Modification records
--- START ---

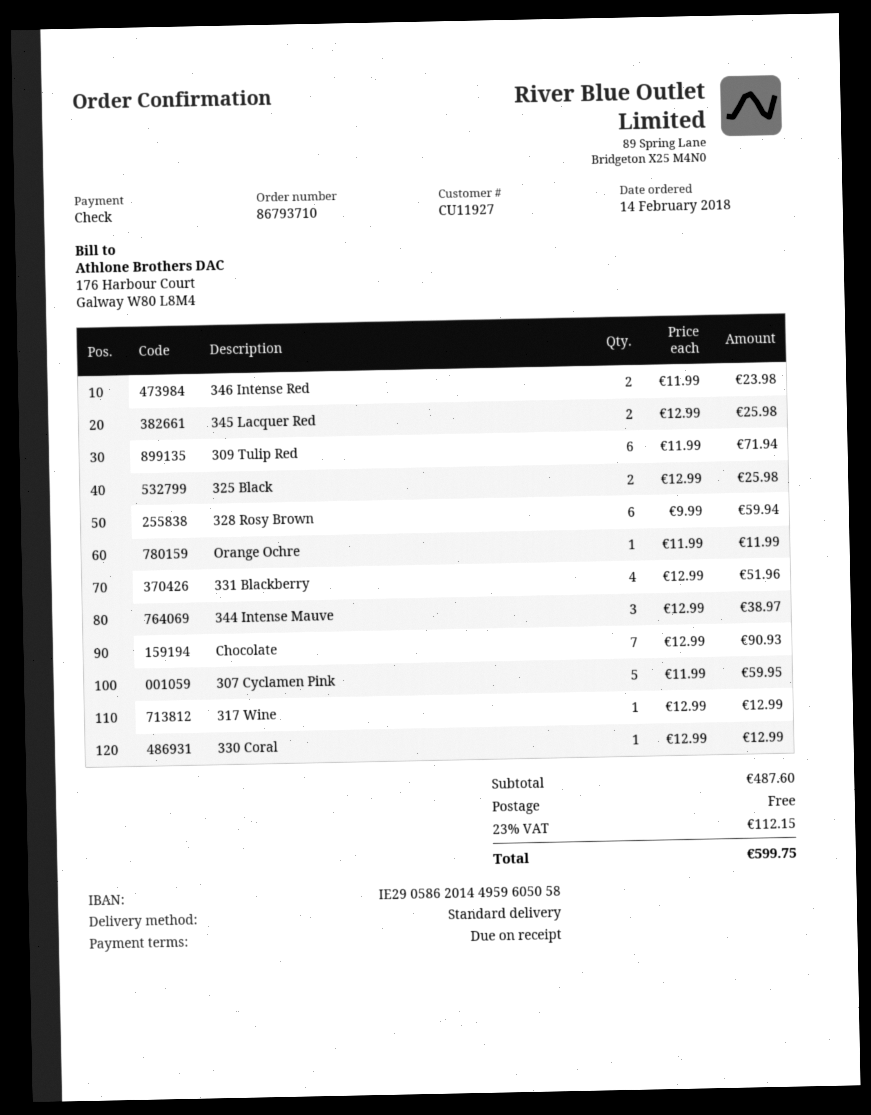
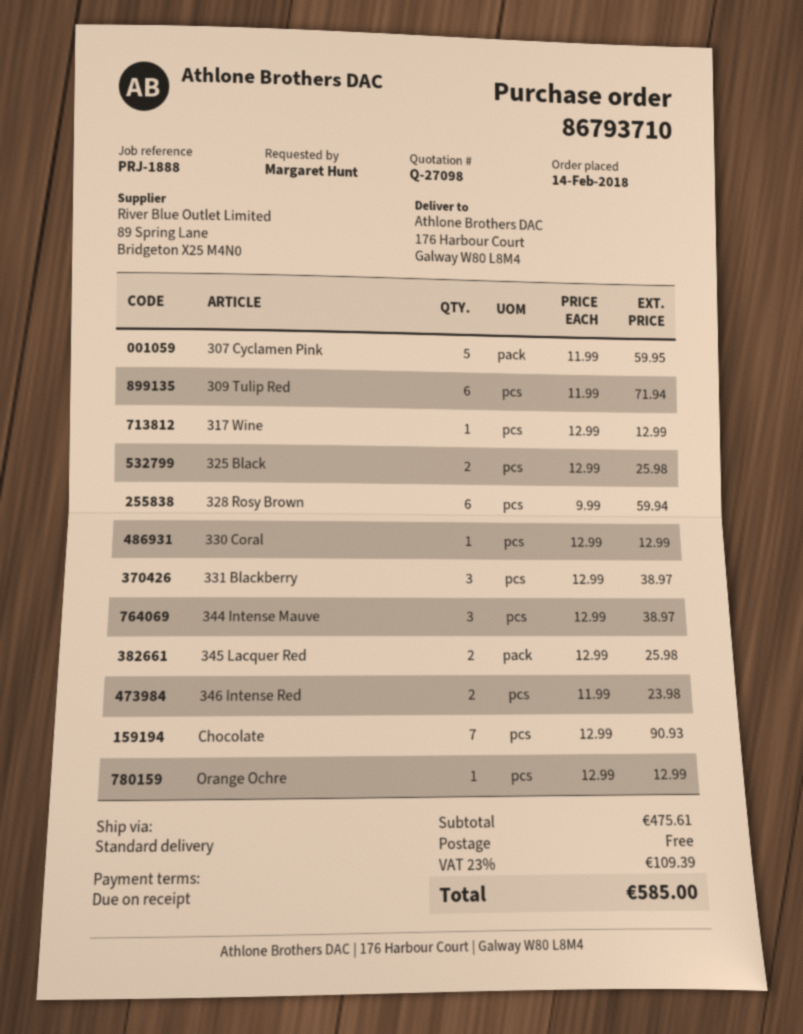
Orange Ochre: 1 x 11.99 = 11.99 -> 1 x 12.99 = 12.99
331 Blackberry: 4 x 12.99 = 51.96 -> 3 x 12.99 = 38.97
subtotal: 487.60 -> 475.61
tax: 23% = 112.15 -> 23% = 109.39
total: 599.75 -> 585.00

--- END ---

Your copy should repeat each entry above exactly but contain no pictures.

RESULT BELOW:
Orange Ochre: 1 x 11.99 = 11.99 -> 1 x 12.99 = 12.99
331 Blackberry: 4 x 12.99 = 51.96 -> 3 x 12.99 = 38.97
subtotal: 487.60 -> 475.61
tax: 23% = 112.15 -> 23% = 109.39
total: 599.75 -> 585.00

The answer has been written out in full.